[About this task] From the line that contains "tax: 10% = 378.96 -> 10% = 333.70" to the last line of the records below, retype each line exactly; leave out everything else.

◆ ◆ ◆ ◆

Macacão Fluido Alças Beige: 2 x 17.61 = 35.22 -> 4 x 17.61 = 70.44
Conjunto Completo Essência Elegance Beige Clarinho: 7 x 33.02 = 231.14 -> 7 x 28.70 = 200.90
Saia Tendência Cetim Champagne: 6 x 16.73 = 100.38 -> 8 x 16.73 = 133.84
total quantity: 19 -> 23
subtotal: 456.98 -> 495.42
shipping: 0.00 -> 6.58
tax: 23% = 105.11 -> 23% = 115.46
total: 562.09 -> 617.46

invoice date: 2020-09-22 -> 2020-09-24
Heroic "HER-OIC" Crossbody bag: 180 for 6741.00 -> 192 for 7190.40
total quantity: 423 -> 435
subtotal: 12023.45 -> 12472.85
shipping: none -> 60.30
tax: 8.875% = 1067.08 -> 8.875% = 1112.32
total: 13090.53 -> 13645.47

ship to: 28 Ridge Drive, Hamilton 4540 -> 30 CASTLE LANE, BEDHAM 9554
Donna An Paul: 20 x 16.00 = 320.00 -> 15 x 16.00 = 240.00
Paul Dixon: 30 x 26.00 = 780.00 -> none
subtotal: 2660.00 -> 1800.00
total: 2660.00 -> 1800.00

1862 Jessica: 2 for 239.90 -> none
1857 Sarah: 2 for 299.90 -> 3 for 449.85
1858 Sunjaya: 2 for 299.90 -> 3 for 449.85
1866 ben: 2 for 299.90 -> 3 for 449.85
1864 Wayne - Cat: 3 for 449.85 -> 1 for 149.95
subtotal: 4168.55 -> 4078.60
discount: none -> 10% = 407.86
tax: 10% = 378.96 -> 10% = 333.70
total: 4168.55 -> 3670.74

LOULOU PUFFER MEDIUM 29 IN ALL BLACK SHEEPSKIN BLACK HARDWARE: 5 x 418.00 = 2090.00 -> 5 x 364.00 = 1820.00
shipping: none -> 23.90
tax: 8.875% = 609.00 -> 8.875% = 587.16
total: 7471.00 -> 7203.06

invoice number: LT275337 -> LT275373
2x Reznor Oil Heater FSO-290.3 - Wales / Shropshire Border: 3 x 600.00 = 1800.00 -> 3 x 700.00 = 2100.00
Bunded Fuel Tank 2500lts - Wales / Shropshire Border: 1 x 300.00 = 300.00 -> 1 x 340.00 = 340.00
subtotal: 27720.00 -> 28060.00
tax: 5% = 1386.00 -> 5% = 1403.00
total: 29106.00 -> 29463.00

◆ ◆ ◆ ◆

[Output for this exercise]
tax: 10% = 378.96 -> 10% = 333.70
total: 4168.55 -> 3670.74

LOULOU PUFFER MEDIUM 29 IN ALL BLACK SHEEPSKIN BLACK HARDWARE: 5 x 418.00 = 2090.00 -> 5 x 364.00 = 1820.00
shipping: none -> 23.90
tax: 8.875% = 609.00 -> 8.875% = 587.16
total: 7471.00 -> 7203.06

invoice number: LT275337 -> LT275373
2x Reznor Oil Heater FSO-290.3 - Wales / Shropshire Border: 3 x 600.00 = 1800.00 -> 3 x 700.00 = 2100.00
Bunded Fuel Tank 2500lts - Wales / Shropshire Border: 1 x 300.00 = 300.00 -> 1 x 340.00 = 340.00
subtotal: 27720.00 -> 28060.00
tax: 5% = 1386.00 -> 5% = 1403.00
total: 29106.00 -> 29463.00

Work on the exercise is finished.